Devenus banals dans la vie quotidienne de nombreux Américains ou Chinois, les petits robots livreurs autonomes pourraient bientôt rouler en France (et peut-être à La Défense ?). Le gouvernement français vient de franchir une première étape importante en permettant l’homologation de ces véhicules électriques capables de transporter des marchandises ou des repas sans conducteur à bord.
Un arrêté publié vendredi 7 août par le ministère chargé des Transports fixe pour la première fois un cadre réglementaire précis pour leur circulation sur la voie publique. Jusqu’à présent, ces engins ne bénéficiaient d’aucune réglementation spécifique en France.
Contrairement aux petits robots de livraison que l’on peut déjà apercevoir dans certaines expérimentations à l’étranger, les modèles concernés par cette réglementation pourront atteindre des dimensions particulièrement importantes.
La réglementation autorise des véhicules pouvant mesurer jusqu’à quatre mètres de long, deux mètres de large et 2,5 mètres de haut. Leur capacité de chargement pourra, elle, atteindre une tonne. Ces robots pourront ainsi être utilisés pour assurer des livraisons de proximité sur plusieurs dizaines de kilomètres.
Pour évoluer sans conducteur, ces véhicules reposeront sur différents équipements capables de surveiller leur environnement en permanence. Caméras, radars et lidars permettront notamment de détecter les obstacles et les autres usagers de la route.
Des logiciels intégrant des technologies d’intelligence artificielle analyseront ces informations afin de permettre au robot de se déplacer de manière autonome et d’adapter son comportement aux conditions de circulation.

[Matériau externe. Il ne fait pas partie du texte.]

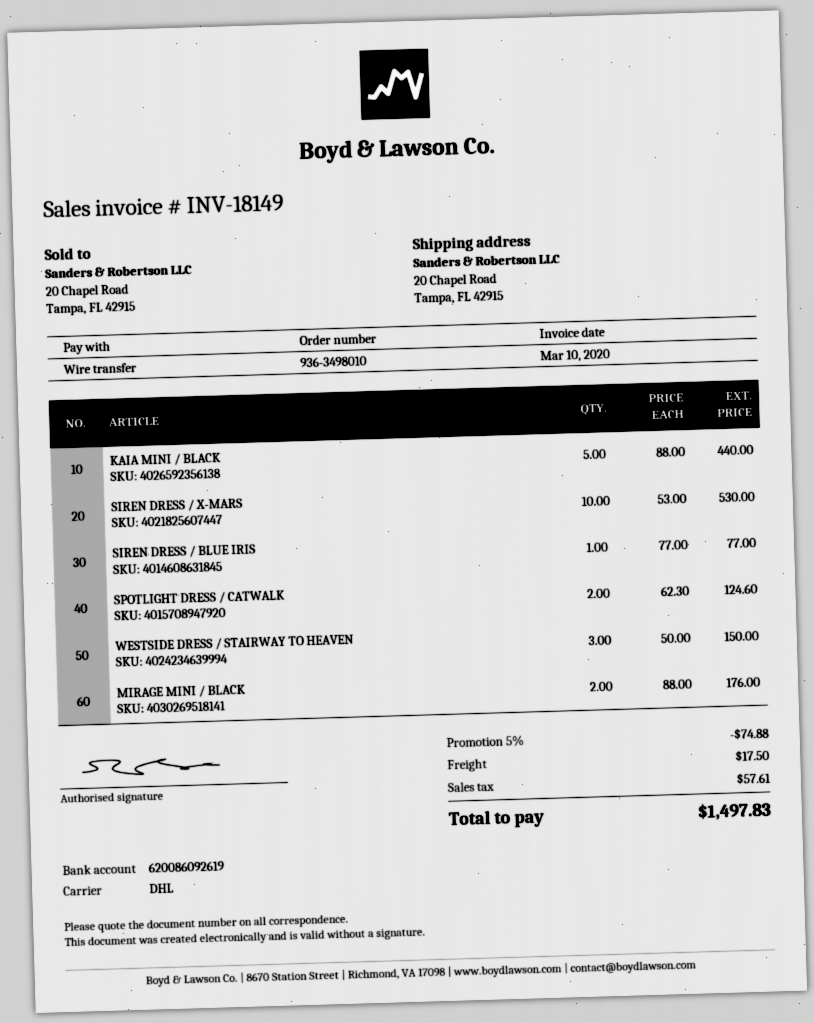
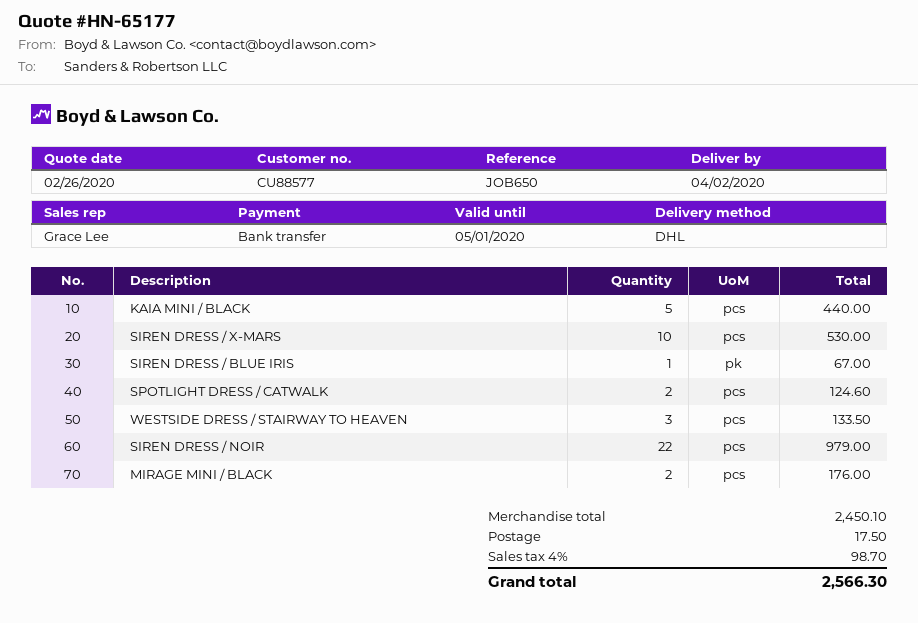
SIREN DRESS / BLUE IRIS: 1 for 77.00 -> 1 for 67.00
WESTSIDE DRESS / STAIRWAY TO HEAVEN: 3 for 150.00 -> 3 for 133.50
SIREN DRESS / NOIR: none -> 22 for 979.00
discount: 5% = 74.88 -> none
tax: 57.61 -> 98.70
total: 1497.83 -> 2566.30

L’autonomie ne sera toutefois pas totale. Les opérateurs humains devront continuer à surveiller les véhicules à distance et pourront intervenir lorsqu’une situation nécessitera une prise de contrôle ou une assistance.
Classés dans la catégorie L du Code de la route, aux côtés notamment des tricycles et quadricycles à moteur, ils devront impérativement circuler sur la chaussée. Mais à contrario des villes américaines comme Los Angeles, les trottoirs leur seront interdits, afin de ne pas entrer en conflit avec les piétons.
Une réglementation qui pourrait donc compliquer leur arrivée à La Défense (du moins pour la livraison de repas), où une grande partie des déplacements s’effectue sur l’esplanade. D’autant que le quartier d’affaires de l’Ouest parisien est un quartier construit sur un enchevêtrement de dalles, avec de nombreux escaliers et ascenseurs, ce qui pourrait rendre leur circulation particulièrement complexe.
L’arrivée de ces robots sur les routes ne pourra par ailleurs pas se faire partout. Les collectivités territoriales conserveront la possibilité de déterminer les secteurs dans lesquels ils pourront circuler. Les municipalités pourront ainsi définir les zones et les itinéraires autorisés, en fonction notamment des caractéristiques de la voirie et des conditions locales de circulation.